To: J_F_Shepard who wrote (120994)4/19/2008 10:35:22 PM
From: Land Shark  Respond to of 173976
 
>"I don't approve of the use of coercion of information, except in self defense or when taking a stand for justice, in which case I insist upon the truth."

That looks like a clear admission of not only being aware of it going on, but also making it a policy. The lowlife then has a few of the front line torturers prosecuted to avert public attention. What a slimeball that Chimp is. But we all knew that.



To: J_F_Shepard who wrote (120994)4/22/2008 12:18:26 PM
From: one_less  Read Replies (1) | Respond to of 173976
 
Thanks. That is a good article that makes the concise point I have addressed several times and you have quibbled into your usual style of meaningless drivel.

"...the application of waterboarding and other widely-condemned interrogation techniques."

I have stated that I find torture to be abhorrent and condemnable across time and circumstance without exception. I have added other levels of coercion to my list condemnable practices. In fact, I go far beyond what you would include in the naughty list. I, for example, include your deceitful tactics on this thread among my list.

However, 'widely condemning' things associated with the bush administration means little or nothing on its own, especially when it is coming from his partisan competition.
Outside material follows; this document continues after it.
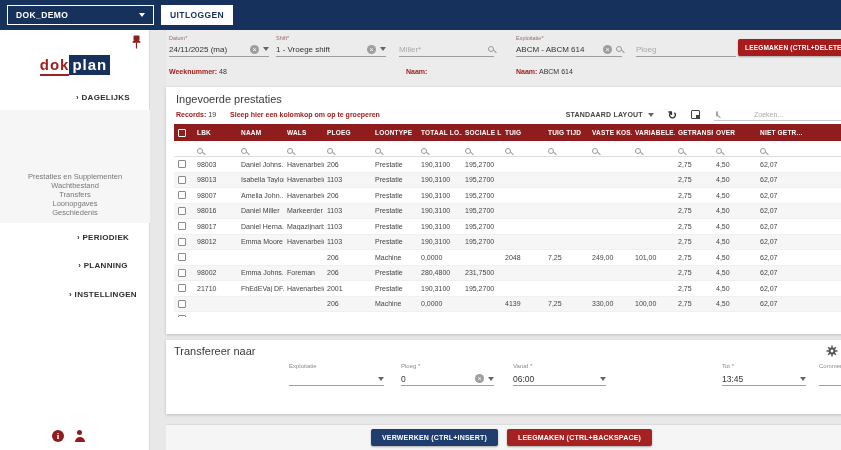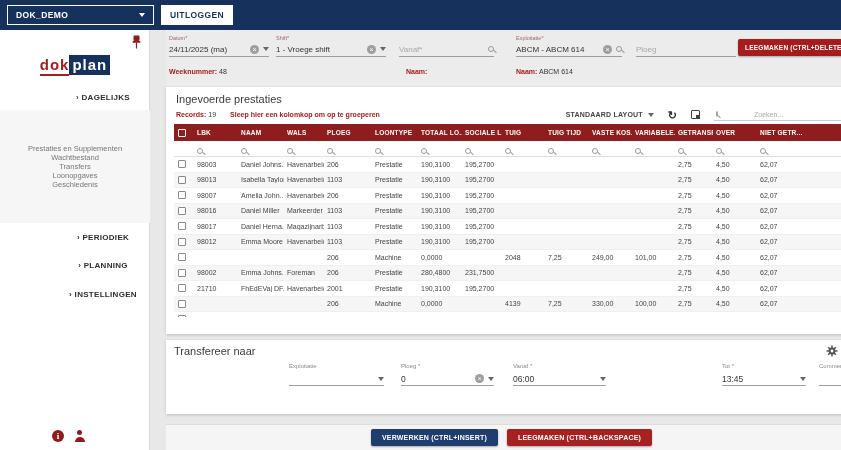"Vanaf*" span.v { text: Vanaf -> Miller }
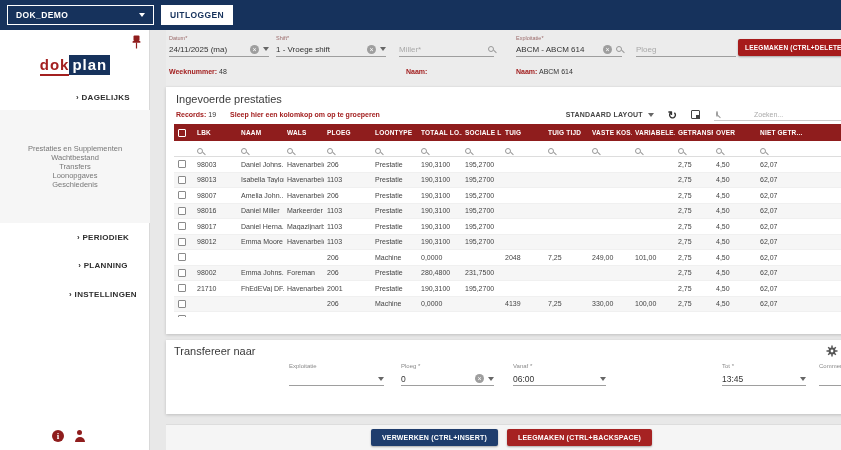"Prestaties en Supplementen" .submenu { justify-content: center -> flex-end }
Had you condemned Clinton in 1995 for initiating the cooperative programs of interogation which included the interrogation of captured terrorist suspects by foriegn entities, I might take your current criticisms more serious. This change in 1995 was a mistake IMO.
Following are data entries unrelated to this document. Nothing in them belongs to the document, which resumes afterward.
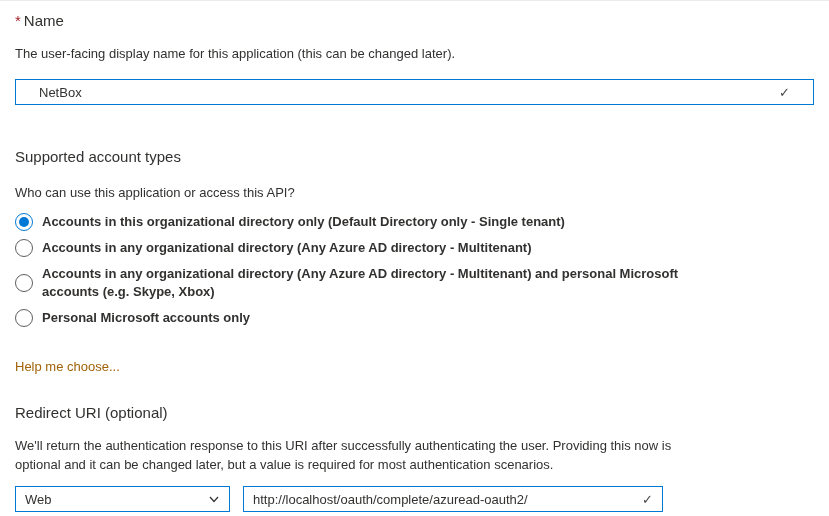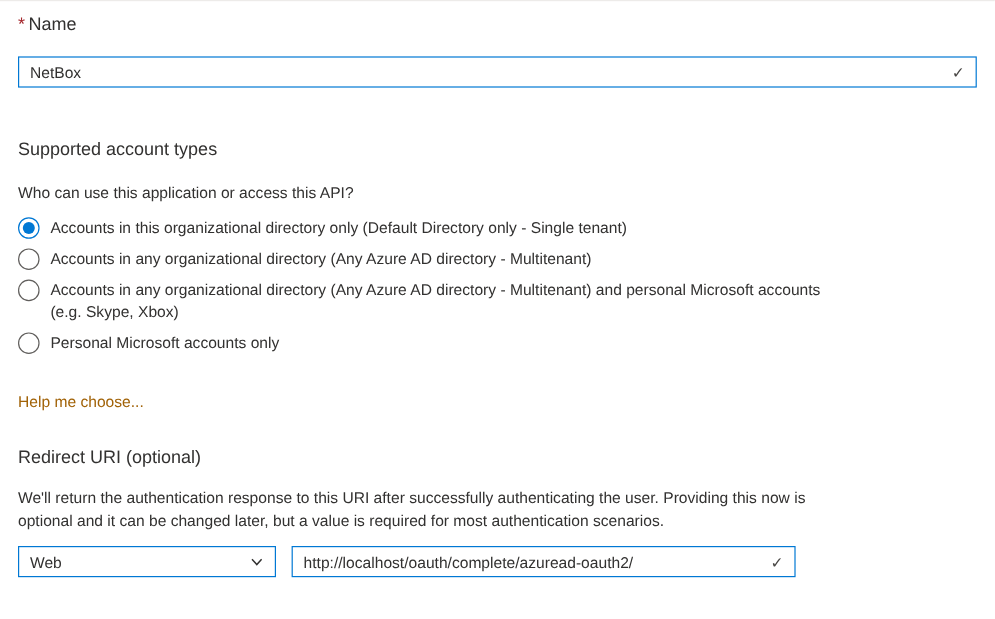"The user-facing display name for" div.desc { html: none -> <div>The user-facing display name for this application (this can be changed later).</div> }
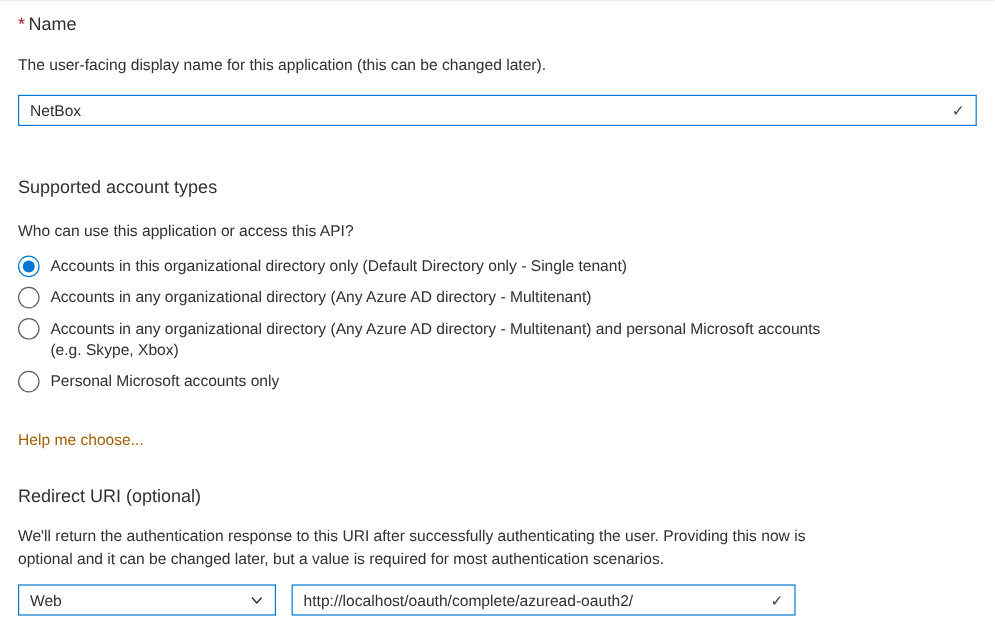"NetBox" .text-field { padding: 0 9px -> 0 23px }
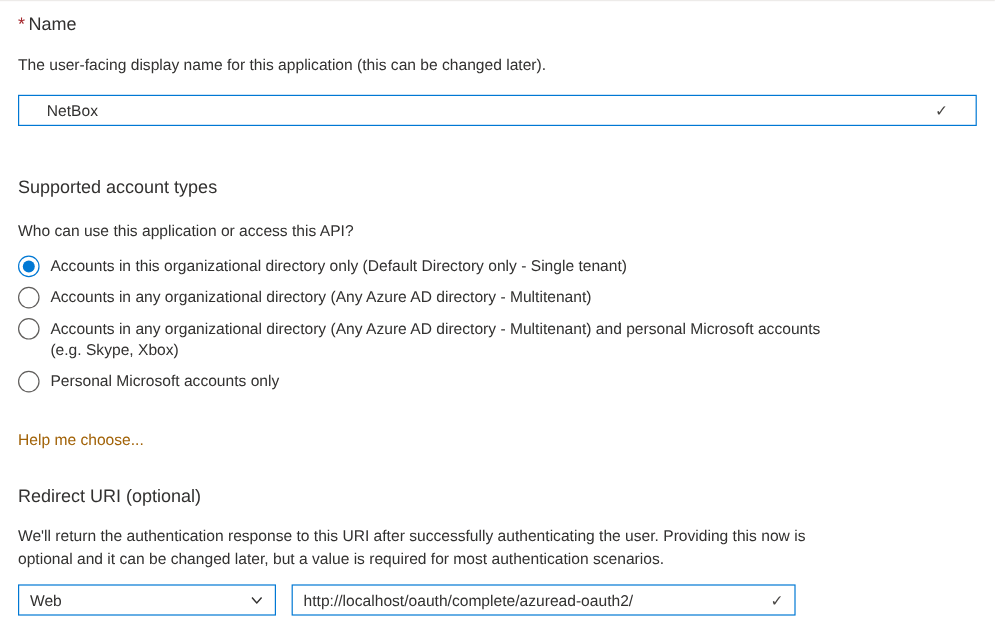"Accounts in this organizational" .radio-row { align-items: none -> center; font-weight: none -> bold }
"If you consider what the government did to be torture, which is a crime according to U.S. and international law, Bush's statement shifts his role from being an accessory after the fact to being part of a conspiracy to commit."

The author contradicts himself the same way you do. He references the U.S. law which makes torture a crime and uses your opinion which is not a legal measure that can be used to judge whether or not a crime has been committed.

Your missing link, as I've mentioned repeatedly, is in having those techniques identified as torture by the legal authority tasked with judging the issue.

Water boarding and those 'widely condemned' interrogation techniques are not, at least not at this point in time, considered torture by the system of justice we use to judge the issue. I would be fine with outlawing them for other reasons or with including them under the definition of torture. Until that is done, however, no crime has been committed.